Received 19 January 2018; Accepted 13 March 2018; Published 19 April 2018

Academic Editor: Giovanna Franciosa

Copyright © 2018 Khadigeh Sirghani et al. This is an open access article distributed under the Creative Commons Attribution License, which permits unrestricted use, distribution, and reproduction in any medium, provided the original work is properly cited.

Abstract

Poultry meat is one of the most important sources of infection of Yersinia spp. for humans. The aim of the present study was to evaluate the incidence of Yersinia enterocolitica in chicken meat by using culture method on selective medium and confirmation by PCR assay. Also, biochemical methods were used for biotyping. A total of 100 chicken thigh meat samples were collected randomly from retail outlets in Mashhad, Iran. Samples were enriched in Peptone-Sorbitol-Bile (PSB) broth and then cultured on Cefsulodin-Irgasan-Novobiocin (CIN) agar containing antibiotics supplement. The DNA was extracted from suspected colonies of Yersinia spp. and then PCR test using specific primers for 16S rRNA gene of Yersinia enterocolitica was performed. In this study, 30% of chicken meat was contaminated with Yersinia spp. by culture method and 25% of chicken meat was contaminated with Yersinia enterocolitica. Biotyping of isolated colonies showed that all of the isolates belonged to biotype 1A. Culture and detection of Yersinia spp. from food samples traditionally take 4 days. Due to high accuracy and speed of PCR assay, it is a good alternative method for microbiological techniques. In conclusion, poultry meat can act as a source of Y. enterocolitica and could be considered as a public health hazard.

1. Introduction

Yersinia enterocolitica as a member of Enterobacteriaceae family is a Gram-negative non-spore-forming rod. It is a psychrotrophic bacterium and able to survive and multiply at refrigerator temperature [1]. Y. enterocolitica is an enteric pathogen which commonly causes acute enteritis associated with fever, bloody diarrhea, and inflammation of lymph nodes which frequently leads to unnecessary laparotomy due to pseudoappendicitis in humans [2].

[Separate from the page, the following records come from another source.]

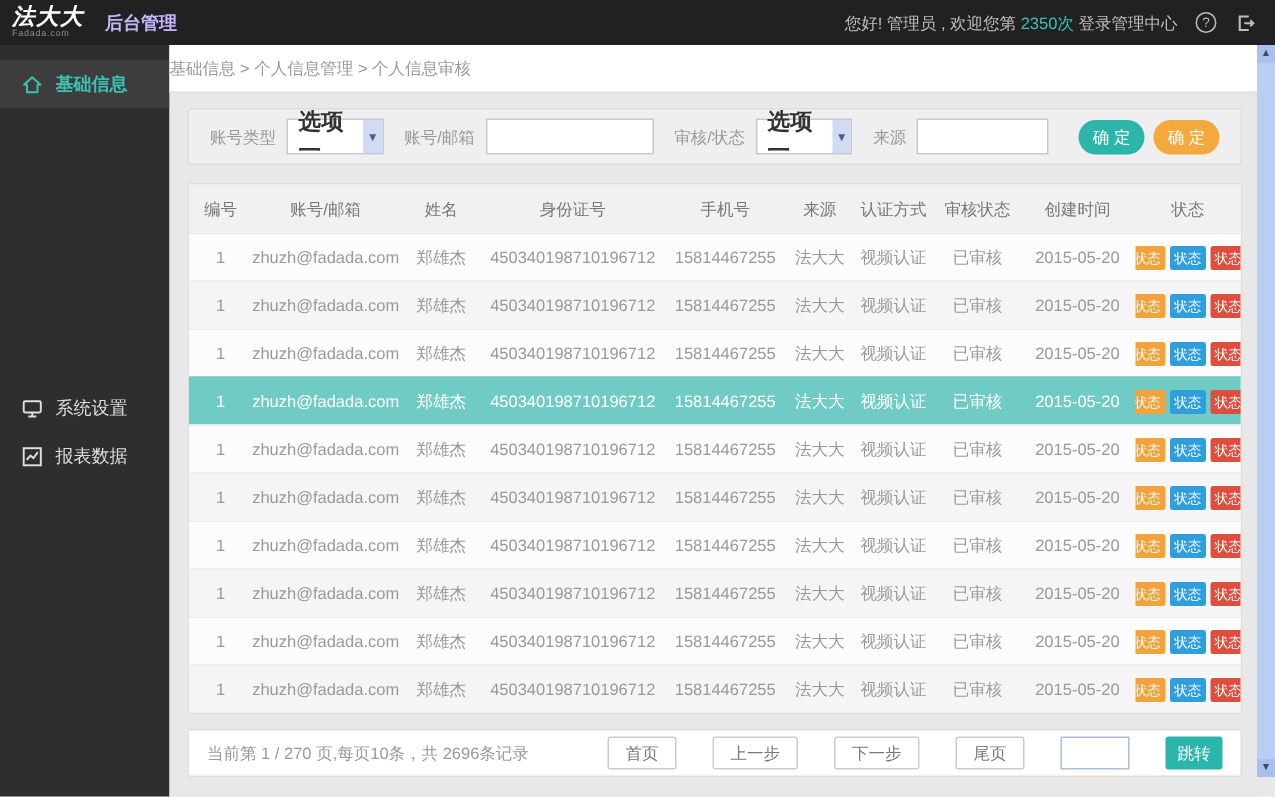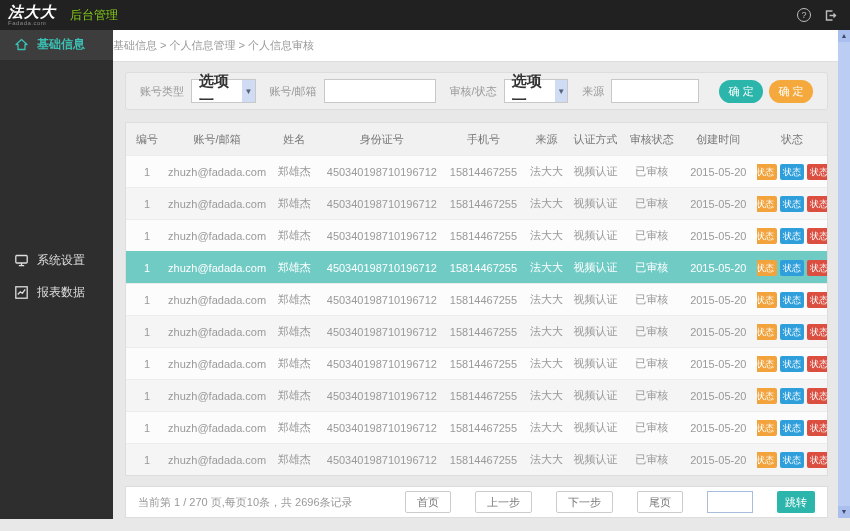--- a/index.html
+++ b/index.html
@@ -5,29 +5,29 @@
   *{margin:0;padding:0;box-sizing:border-box;}
   html,body{width:850px;height:531px;}
   body{font-family:"Liberation Sans","DejaVu Sans",sans-serif;background:#e8e8e8;position:relative;overflow:hidden;}
 
   
   .topbar{position:absolute;top:0;left:0;width:850px;height:30px;background:#212121;display:flex;align-items:center;justify-content:space-between;padding:0 12px 0 8px;z-index:6;}
   .logo-wrap{display:flex;align-items:center;}
   .logo{display:flex;flex-direction:column;line-height:1;margin-right:14px;}
   .logo-main{color:#fff;font-weight:bold;font-size:15px;letter-spacing:1px;font-style:italic;}
   .logo-sub{color:#8a8a8a;font-size:6px;margin-top:1px;letter-spacing:.5px;}
-  .app-title{color:#84cc16;font-size:12px;}
+  .app-title{color:#c4b5fd;font-size:12px;font-weight:bold;}
   .topbar-right{display:flex;align-items:center;gap:12px;}
   .welcome{color:#bdbdbd;font-size:11px;}
   .welcome .count{color:#3cc0b4;}
   .help-icon{width:14px;height:14px;border:1px solid #bdbdbd;border-radius:50%;color:#bdbdbd;font-size:9px;display:flex;align-items:center;justify-content:center;cursor:pointer;}
   .logout-icon{cursor:pointer;display:flex;}
 
   
-  .sidebar{position:absolute;top:18px;left:0;width:113px;height:501px;background:#2e2e2e;}
+  .sidebar{position:absolute;top:30px;left:0;width:113px;height:501px;background:#2e2e2e;}
   .side-item{display:flex;align-items:center;gap:8px;height:32px;padding-left:14px;font-size:12px;color:#dedede;cursor:pointer;}
   .side-item.active{background:#3d3d3d;color:#3cc0b4;font-weight:bold;margin-top:10px;}
   .side-spacer{height:184px;}
   .side-item svg{flex:0 0 auto;}
 
   
   .main{position:absolute;top:30px;left:113px;width:725px;height:501px;background:#e8e8e8;}
   .breadcrumb-bar{height:32px;background:#fff;border-bottom:1px solid #ddd;display:flex;align-items:center;padding-left:0;font-size:11px;color:#999;}
   .content{padding:10px 10px 0 12px;}
 
@@ -78,20 +78,21 @@
 
 <header class="topbar">
   <div class="logo-wrap">
     <div class="logo">
       <span class="logo-main">法大大</span>
       <span class="logo-sub">Fadada.com</span>
     </div>
     <span class="app-title">后台管理</span>
   </div>
   <div class="topbar-right">
+    <span class="welcome"><span>您好! 管理员 , 欢迎您第 </span><span class="count">2350次</span><span> 登录管理中心</span></span>
     <span class="help-icon">?</span>
     <span class="logout-icon">
       <svg width="15" height="15" viewBox="0 0 15 15">
           <path d="M9.5 3 H3.5 V12 H9.5 M6.5 7.5 H12.5 M10.5 5.5 L12.5 7.5 L10.5 9.5" fill="none" stroke="#bdbdbd" stroke-width="1.4"></path>
         </svg>
     </span>
   </div>
 </header>
 
 <aside class="sidebar">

In developing countries like Iraq [3], Iran [4], and Nigeria [5], the prevalence of gastrointestinal illness is highlighted including yersiniosis which highlights the major underlying food safety problems in low- and middle-income countries.

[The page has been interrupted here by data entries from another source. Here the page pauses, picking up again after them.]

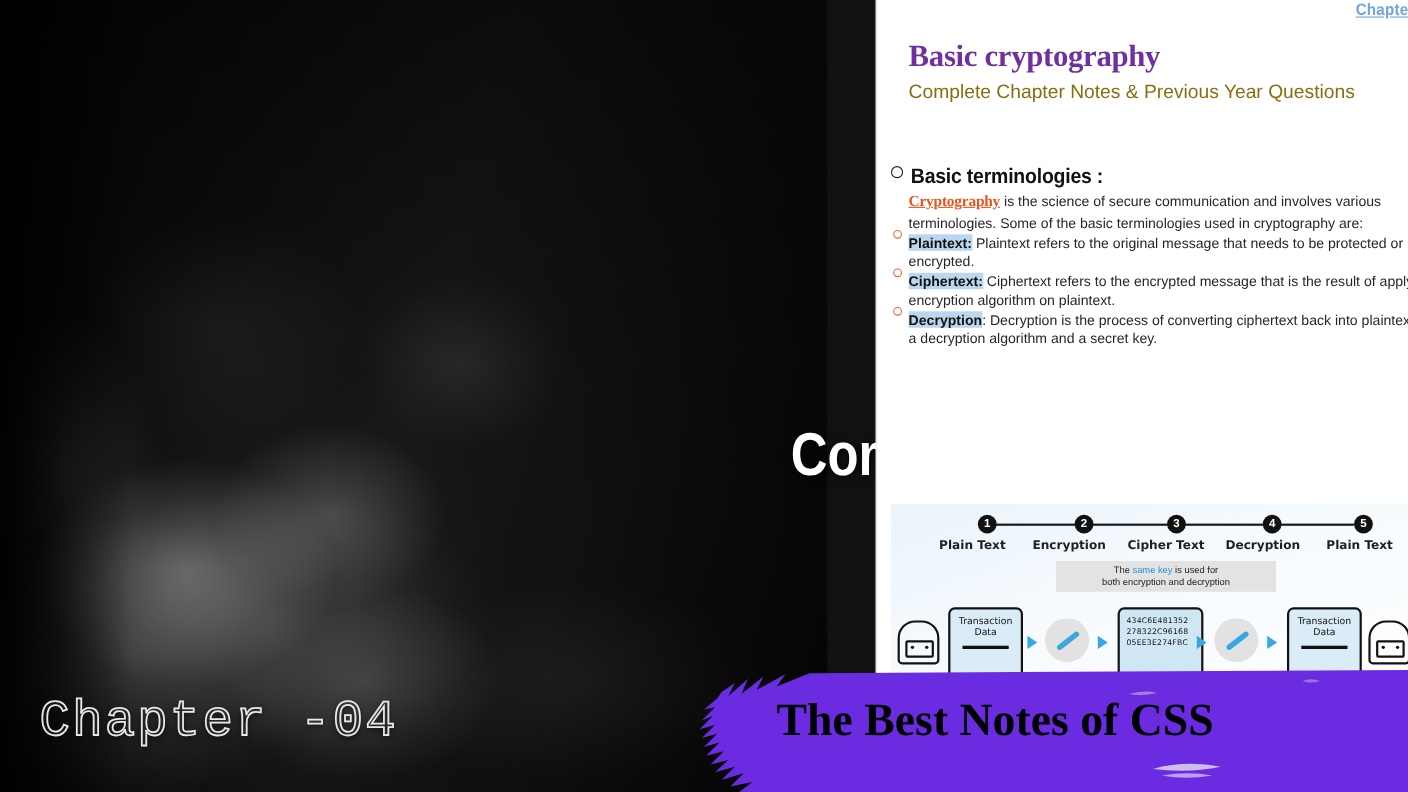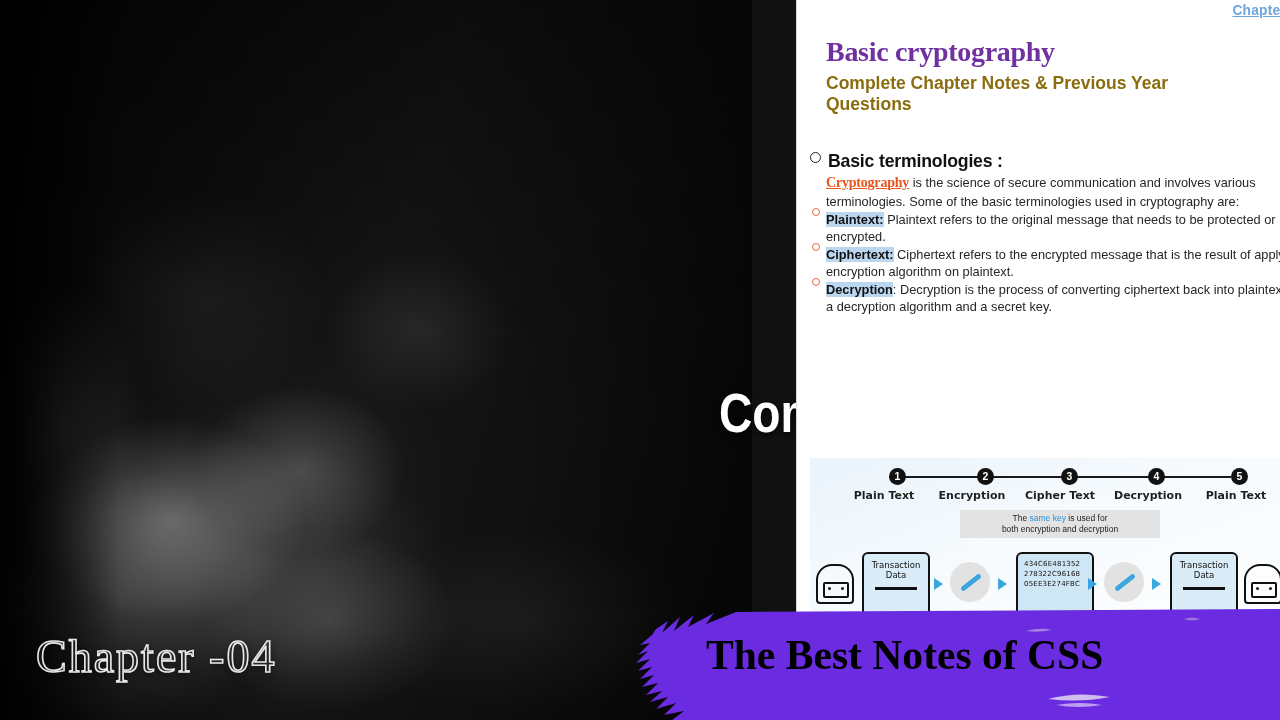--- a/index.html
+++ b/index.html
@@ -36,31 +36,31 @@
     text-shadow:0 2px 10px rgba(0,0,0,.75);}
   .subtitle-block{position:absolute;right:22px;top:385px;width:660px;text-align:right;}
   .sub-line{display:block;font-weight:700;font-size:55px;line-height:1.02;
     transform:scaleX(.84);transform-origin:right center;
     text-shadow:0 2px 8px rgba(0,0,0,.8);}
   .w{color:#ffffff;}
   .o{color:#ED8B16;}
 
   
   .chapter-tag{position:absolute;left:36px;top:630px;font-size:46px;letter-spacing:2px;
-    font-family:Liberation Serif, serif;font-weight:300;color:rgba(255,255,255,.06);
+    font-family:Liberation Mono, monospace;font-weight:300;color:rgba(255,255,255,.06);
     -webkit-text-stroke:1.6px #e8e8e8;text-shadow:0 2px 6px rgba(0,0,0,.7);}
 
   
   .doc{position:absolute;left:752px;top:0;width:528px;height:720px;background:#ffffff;overflow:hidden;margin-left:44px;}
   .doc-inner{position:absolute;left:0;top:0;width:528px;height:720px;}
   .doc-link{position:absolute;right:18px;top:1px;color:#6FA5DB;font-weight:700;font-size:15px;
     text-decoration:underline;letter-spacing:.2px;transform:scaleX(.92);transform-origin:right top;}
   .doc-h1{position:absolute;left:30px;top:36px;color:#7030A0;font-weight:700;font-size:28px;
     font-family:"Liberation Serif",serif;letter-spacing:-.3px;}
-  .doc-h2{position:absolute;left:30px;top:73px;width:420px;color:#8a6d0f;font-weight:700;
+  .doc-h2{position:absolute;left:30px;top:73px;width:420px;color:#8a6d0f;font-weight:400;
     font-size:17.5px;line-height:1.18;font-family:"Liberation Sans",sans-serif;}
   .doc-sec{position:absolute;left:14px;top:150px;width:510px;}
   .sec-head{display:flex;align-items:baseline;gap:7px;margin-bottom:2px;text-align:center;}
   .o-bullet{width:9px;height:9px;border:1.6px solid #222;border-radius:50%;display:inline-block;
     flex:none;position:relative;top:-4px;}
   .o-bullet.sm{width:6px;height:6px;border:1.3px solid #E8663C;top:-3px;margin-left:2px;}
   .sec-title{font-weight:700;font-size:19px;color:#111;letter-spacing:-.2px;
     font-family:"Liberation Sans",sans-serif;transform:scaleX(.93);transform-origin:left;}
   .para{font-size:12.8px;line-height:1.33;color:#262626;margin:0 0 1px 16px;}
   .kw-red{color:#E8551C;font-weight:700;font-size:14px;text-decoration:underline;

Young children and infants are the most susceptible groups which are at risk of infection [6]. In Iran, little information is available about annual infections of Y. enterocolitica. In Southeast Asian countries, few reports are available on the incidence of yersiniosis [7, 8]. Contaminated food is one of the main sources of yersiniosis in humans [9].

Y. enterocolitica is widely distributed in the nature and animals; food and environment are routinely contaminated with this organism [10]. Major reservoir of Y. enterocolitica is swine [11]. Furthermore, Y. enterocolitica has been frequently isolated from poultry [12] and ready-to-eat foods [13]. However, all strains of Y. Enterocolitica are not pathogenic to humans but some strains such as biotypes 1B/O:8, 2/O:5,27, 2/O:9, 3/O:3, and 4/O:3 are human pathogens [13].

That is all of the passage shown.